Serverless Inference
Last updated
Last updated
NetMind Power also offers serverless inference capabilities. With this feature, you are billed based on the actual runtime of the inference service, which can significantly reduce operational costs for small to medium-sized applications or for applications with peak-and-valley API usage patterns.
To create a serverless inference service, go to "Serverless" page. Click "New Serverless" button
First, you need to choose an appropriate GPU, which depends on the VRAM requirements of the model and the inference efficiency you expect.
Next, you need to fill in a series of information, including basic details such as the inference name and description, payment method, and scaling method. The platform currently supports both manual and automatic scaling.
Manual Scaling: Users need to manually manage the number of workers for model inference instances.
Automatic Scaling: The platform adjusts the number of model inference instances automatically based on the scaling rules chosen by the user.
The platform supports two types of scaling rules: concurrency and RPS (Requests Per Second). Both rules allow users to configure a threshold. When the platform detects that the request volume exceeds the threshold based on the selected rule, it increases the number of model inference workers. Conversely, if the request volume falls below the threshold, it decreases the workers.
Additionally, in automatic mode, the platform allows setting a maximum or minimum number of workers:
Setting the minimum replica count greater than 0 can avoid cold start issues.
Setting a maximum replica count helps users prevent exceeding their budget.

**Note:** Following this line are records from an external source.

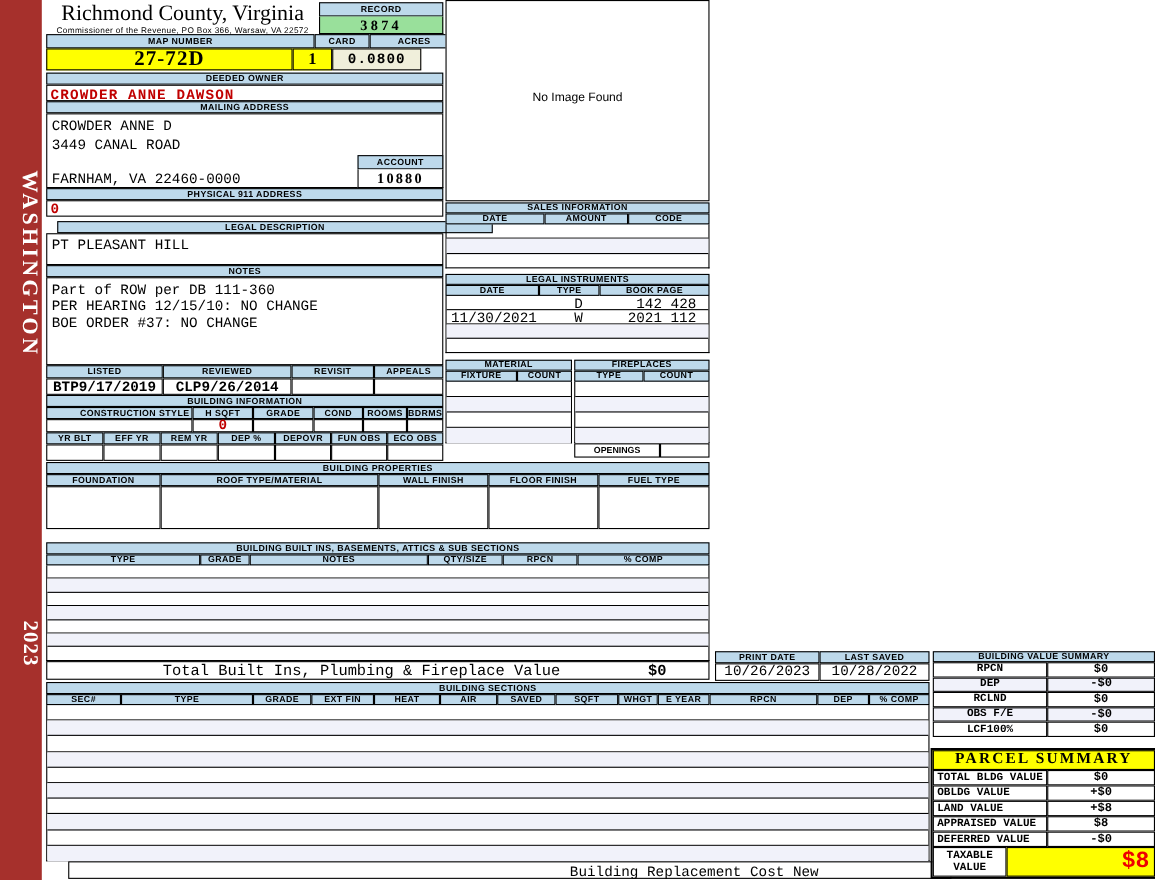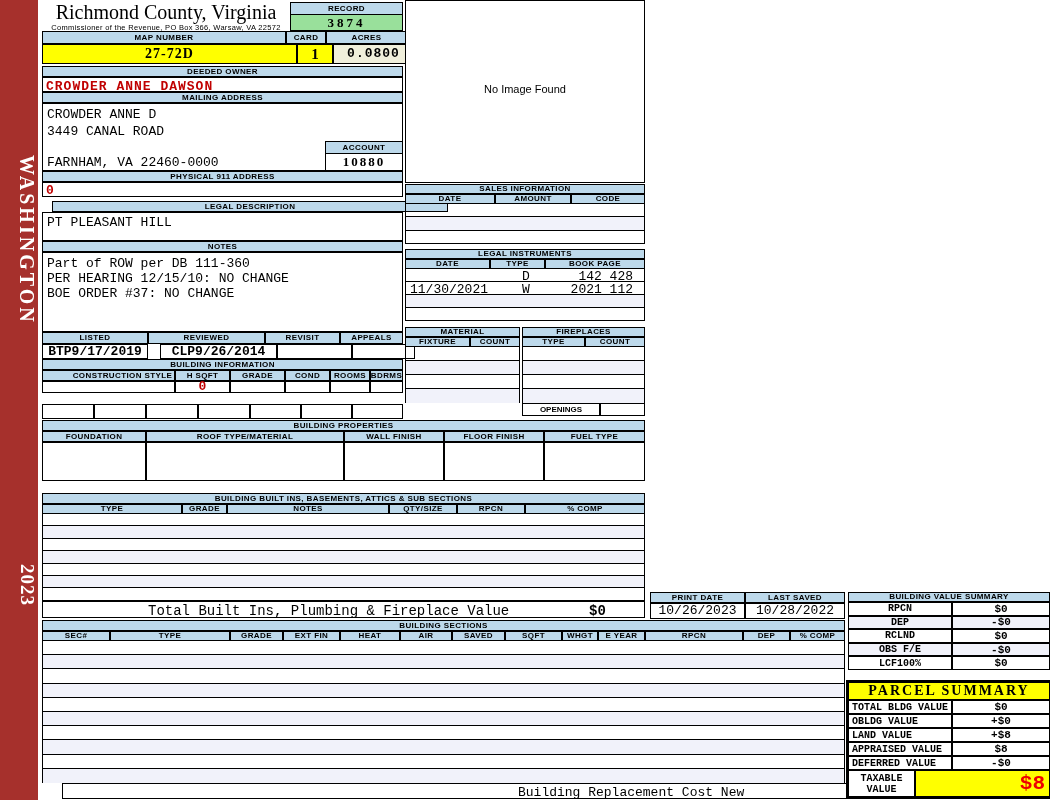--- a/index.html
+++ b/index.html
@@ -45,26 +45,26 @@
     <div style="font-size:7.5px; letter-spacing:.3px; margin-top:1px;">Commissioner of the Revenue, PO Box 366, Warsaw, VA 22572</div>
   </div>
 
   <div class="abs" style="left:290px; top:2px; width:113px;">
     <div class="hdr" style="height:13px;">RECORD</div>
     <div class="bigval" style="height:16px; background:#99E09B; border:1px solid #000; border-top:none; text-align:center; font-size:13px; letter-spacing:3px;">3874</div>
   </div>
 
   <div class="r" style="left:42px; top:31px; height:13px;">
     <div class="hdr" style="width:244px;">MAP NUMBER</div>
-    <div class="hdr" style="width:40px;">CARD</div>
+    <div class="hdr" style="width:50px;">CARD</div>
     <div class="hdr" style="width:81px;">ACRES</div>
   </div>
 
   <div class="r" style="left:42px; top:44px; height:20px;">
-    <div class="cell bigval" style="width:255px; background:#FFFF00; text-align:center; font-size:14px; line-height:18px; letter-spacing:1px;">27-72D</div>
+    <div class="cell bigval" style="width:224px; background:#FFFF00; text-align:center; font-size:19px; line-height:18px; letter-spacing:1px;">27-72D</div>
     <div class="cell bigval" style="width:36px; background:#FFFF00; text-align:center; font-size:15px; line-height:18px;">1</div>
     <div class="cell mono" style="width:81px; background:#F0EFDB; text-align:center; font-size:13px; line-height:18px; font-weight:bold; letter-spacing:1px;">0.0800</div>
   </div>
 
   <div class="hdr abs" style="left:42px; top:66px; width:361px; height:11px;">DEEDED OWNER</div>
   <div class="box val13 red" style="left:42px; top:77px; width:361px; height:15px; letter-spacing:1px; padding:1px 3px;">CROWDER ANNE DAWSON</div>
 
   <div class="hdr abs" style="left:42px; top:92px; width:361px; height:11px;">MAILING ADDRESS</div>
   <div class="box" style="left:42px; top:103px; width:361px; height:68px;">
     <div class="val13" style="padding:3px 4px 0;">CROWDER ANNE D</div>
@@ -94,21 +94,21 @@
     <div class="hdr" style="width:106px;">LISTED</div>
     <div class="hdr" style="width:117px;">REVIEWED</div>
     <div class="hdr" style="width:75px;">REVISIT</div>
     <div class="hdr" style="width:63px;">APPEALS</div>
   </div>
   <div class="r" style="left:42px; top:344px; height:15px;">
     <div class="cell val13 flexsb" style="width:106px; padding:0 3px;">
       <span>BTP</span>
       <span>9/17/2019</span>
     </div>
-    <div class="cell val13 flexsb" style="width:117px; padding:0 3px;margin-left:12px;">
+    <div class="cell val13 flexsb" style="width:117px; padding:0 3px;">
       <span>CLP</span>
       <span>9/26/2014</span>
     </div>
     <div class="cell" style="width:75px;"></div>
     <div class="cell" style="width:63px;"></div>
   </div>
 
   <div class="hdr abs" style="left:42px; top:359px; width:361px; height:11px;">BUILDING INFORMATION</div>
   <div class="r" style="left:42px; top:370px; height:11px;">
     <div class="hdr" style="width:133px;padding-left:28px;">CONSTRUCTION STYLE</div>
@@ -118,20 +118,29 @@
     <div class="hdr" style="width:40px;">ROOMS</div>
     <div class="hdr" style="width:33px;">BDRMS</div>
   </div>
   <div class="r" style="left:42px; top:381px; height:12px;">
     <div class="cell" style="width:133px;"></div>
     <div class="cell val13 red" style="width:55px; text-align:center; line-height:10px;">0</div>
     <div class="cell" style="width:55px;"></div>
     <div class="cell" style="width:45px;"></div>
     <div class="cell" style="width:40px;"></div>
     <div class="cell" style="width:33px;"></div>
+  </div>
+  <div class="r" style="left:42px; top:393px; height:11px;">
+    <div class="hdr" style="width:52px;">YR BLT</div>
+    <div class="hdr" style="width:52px;">EFF YR</div>
+    <div class="hdr" style="width:52px;">REM YR</div>
+    <div class="hdr" style="width:52px;">DEP %</div>
+    <div class="hdr" style="width:51px;">DEPOVR</div>
+    <div class="hdr" style="width:51px;">FUN OBS</div>
+    <div class="hdr" style="width:51px;">ECO OBS</div>
   </div>
   <div class="r" style="left:42px; top:404px; height:15px;">
     <div class="cell" style="width:52px;"></div>
     <div class="cell" style="width:52px;"></div>
     <div class="cell" style="width:52px;"></div>
     <div class="cell" style="width:52px;"></div>
     <div class="cell" style="width:51px;"></div>
     <div class="cell" style="width:51px;"></div>
     <div class="cell" style="width:51px;"></div>
   </div>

Additionally, you need to package your inference service into a Docker image and push it to a container registry. After that, enter the image's url in the provided form. We support both public and private images.
the maximum number of workers is also limited by the number of machines currently available on the platform.
Please note that the inference service inside the image must be started on port 8080, as we currently do not support inference services running on other ports.
Next, you can see a newly created serverless instance with status "Deploying". You can click "Detail" to view more information. Here, you can see the details you provided during creation, obtain a model inference endpoint, check billing information, monitor the number of workers and access the running logs of the workers. Additionally, you can stop or edit this Serverless instance from this page.
Serverless instance will have these statuses:
Deploying: The status immediately after creating a new instance or redeploying a stopped instance. It means the instance is being initializing.
Running: Typically follows the "Deploying" status. This indicates the instance is running normally, can be scaled, and the endpoint is accessible.
Stopped: The instance is stopped, and the number of workers will be reduced to zero.
Failed: The instance deployment or scaling failed due to an error, which may cause the endpoint to become inaccessible.
Finally, you can obtain the request URL by clicking Endpoint Info or checking the Request URL displayed on the interface.
Note that when making actual inference requests, you may need to concatenate the platform-provided URL with the URL path required by the inference service in the image, depending on the service's requirements.
When making requests to the serverless endpoint, you still need to use an API token. This is to ensure the security of the API.